Dear listmembers
Those of us keen, for whatever reason, to gauge the attitude of the
current UK government towards the history of science might find
enlightenment in the thoughts of David Willetts, Minister of State for
Universities and Science, as presented at the Conservative Party
Conference in Birmingham on Monday. Or possibly not. His speech (full
text at
http://www.conservatives.com/News/Speeches/2010/10/David_Willetts_Scholarships_to_help_Armed_Forces_families.aspx
) begins as follows:
"Here in Birmingham, where I was brought up, is the right place to focus
on the big challenge of growth and prosperity [...] When science,
engineering and enterprise come together, you can change the world. But
it does not always work out. At the same time as Boulton and Watt were
designing steam engines, their friend Joseph Priestley successfully
obtained oxygen and carbon dioxide from air. He did the experiments but
it was a Swiss businessman who made money by using his technique to put
fizz in water - he was called Joseph Schweppe."
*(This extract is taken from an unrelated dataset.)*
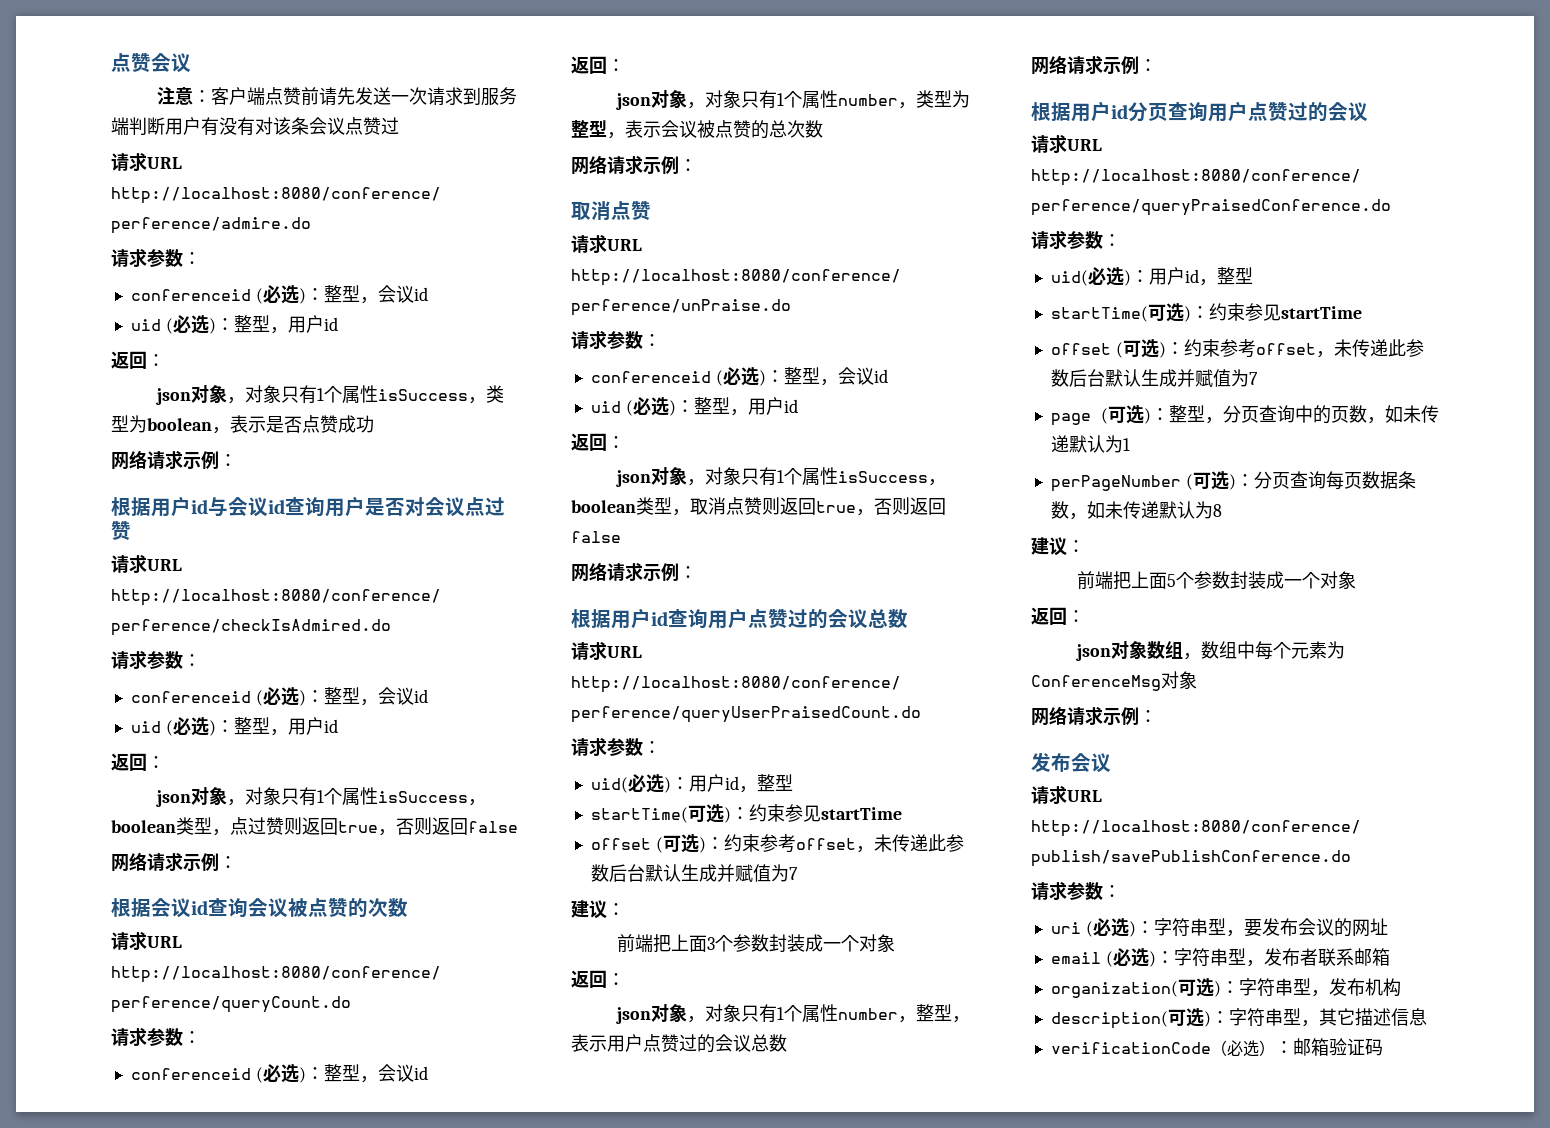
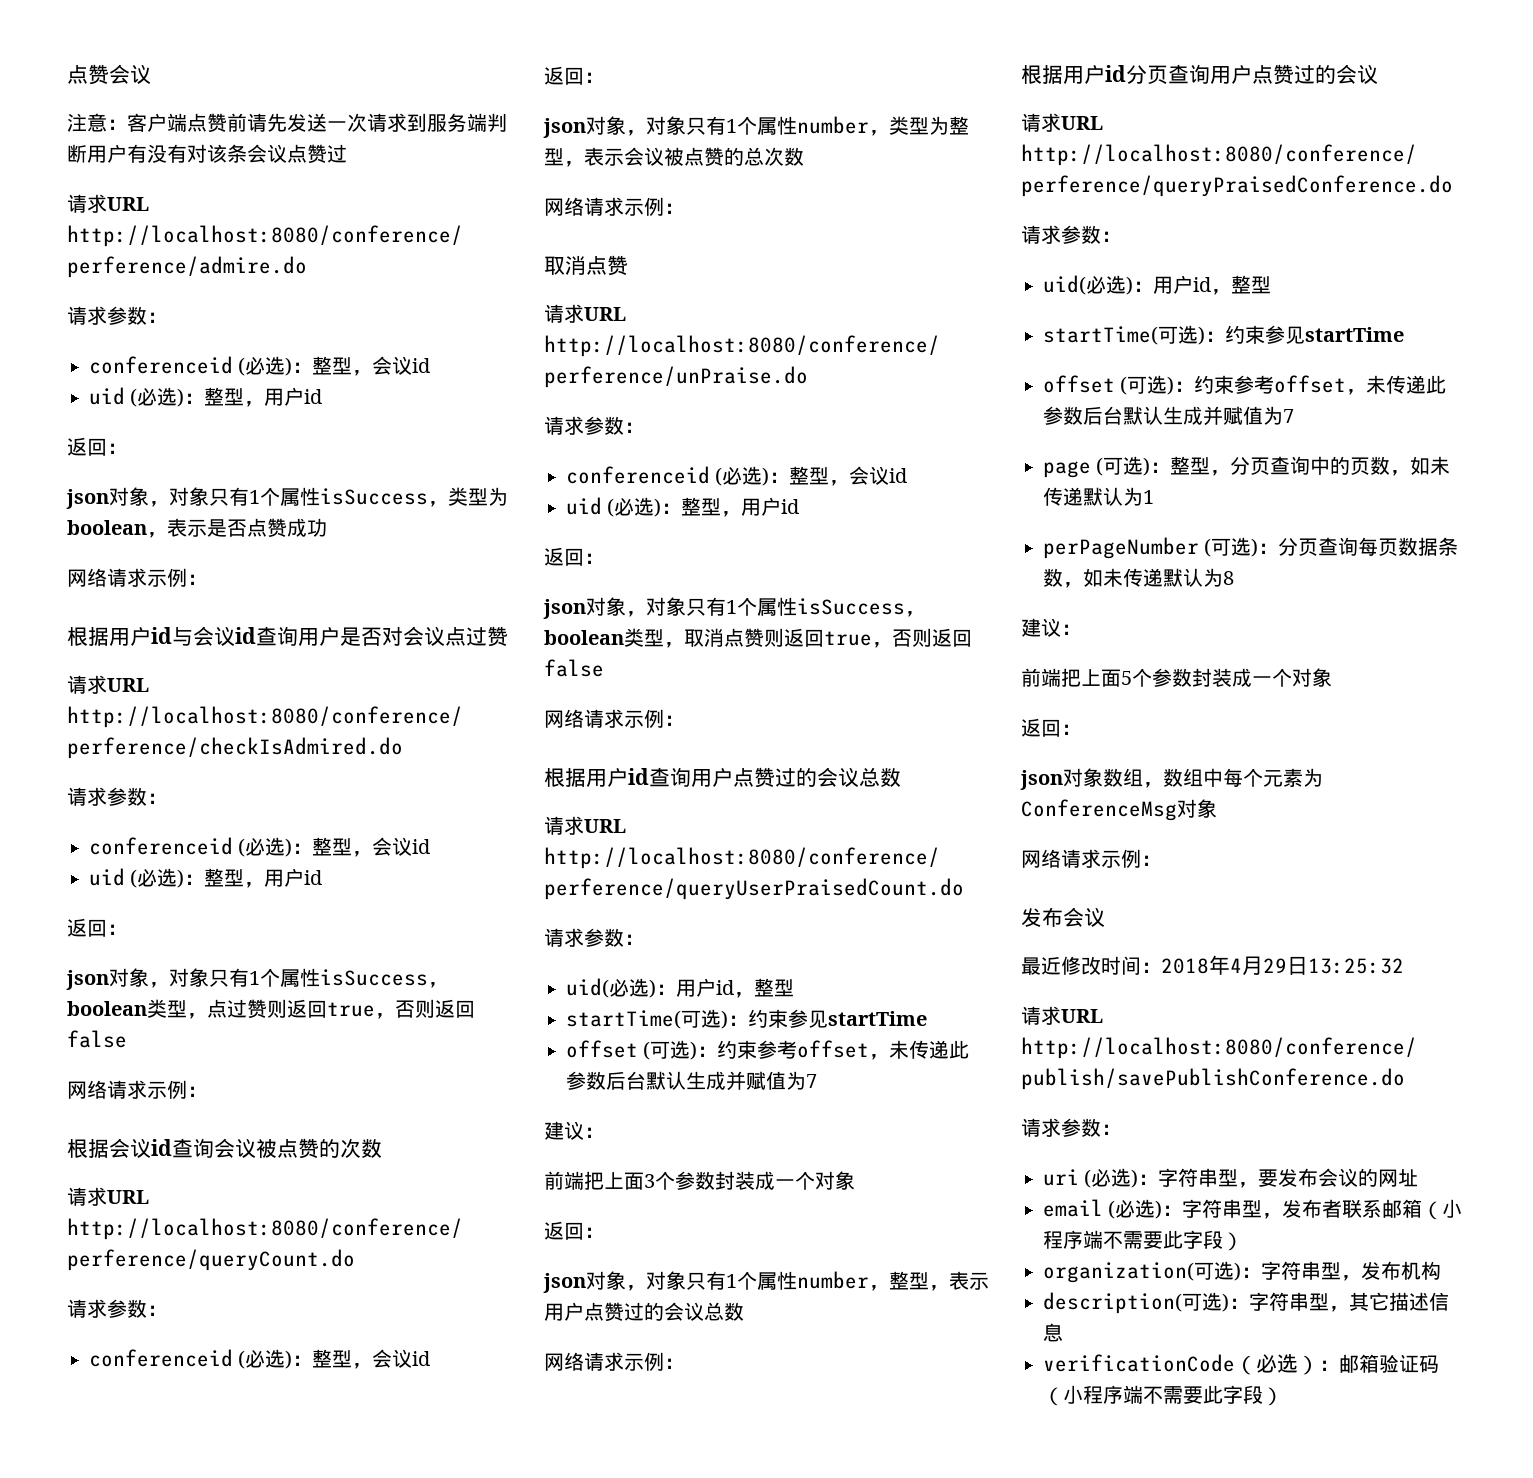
(1111, 763) none -> [1021,955,1404,975] // 最近修改时间：2018年4月29日13:25:32
(1390, 957) none -> [1422,1199,1463,1220] [1043,1230,1243,1251] （小程序端不需要此字段）
(1383, 1047) none -> [1043,1385,1283,1406] （小程序端不需要此字段）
Let's pass over any questions about the relevance of oxygen or the
likelihood of deriving fixed air from the atmosphere. I drew a blank on
Joseph Schweppe: nearly fifteen seconds of painstaking deskbound
research, however, brought me to Jean (or Johann) Jacob Schweppe, a
jeweller turned soda-water manufacturer from Hesse, sometime resident of
Geneva and possibly naturalised Swiss (except when deemed French).
Schweppe's ODNB entry clearly explains that he was entering a market
already crowded with domestic suppliers when he started selling
carbonated waters in London in 1792. Farrar, Farrar and Scott's series
on the Henry family of Manchester for _Ambix_ in the late 70s notes that
Thomas Henry was experimenting on fixed air impregnation at the same
time as Priestley, and that he commercialised the results on a large
scale quickly enough to tackle head-on, for a time, Schweppe's expansion
of agencies into the northern towns. Schweppe, no doubt, was the most
successful (and is the best remembered, though not as to his forenames)
of the early soda-water vendors in England, but the exercise of stuffing
him into the mould of the penicillin-era "foreign theft" fable is
bafflingly contrived.
Obviously, we belong to a community of people trained to take history
seriously, which is not the general approach: it's inevitable that past
actors and preoccupations, in the hands of the speechwriter, end up as
brightly coloured, briefly amusing analogues of whatever present-day
assertion was going to be made anyway. (See also Charles Darwin's
well-known lines on adaptability, beloved of leaders promoting unwelcome
changes, which the naturalist somehow forgot to write in his own
lifetime). The difference here is that it's peculiarly difficult to
follow how the excursion into chemical history connects to what follows:
talk of using closer academic-industrial links to remedy "that old
British problem of failing to make the most of our own discoveries and
inventions."
The best I could come up with is this: Britain's unique shortcoming in
technological style (as perennially insisted on in Martin Wiener-ish
decline narratives) is now deemed to be so resonant and seductive that
it can strike at any moment in history -- even including the
pre-decline, full-steam-ahead period of industrial pomp. Priestley,
obliged (as a mere historical character) to precisely exemplify one
monolithic set of values or another, unwisely chose his nationality than
his era: he thus carefully failed to commercialise his discoveries, and
the rewards were scooped up by Schweppe in consequence of his Swissness.
Hence the emerging Swiss dominance of manufacturing industry in the
later nineteenth century ("Swiss", of course, being interchangeable with
"French" or "German"). I hope this clears matters up for good.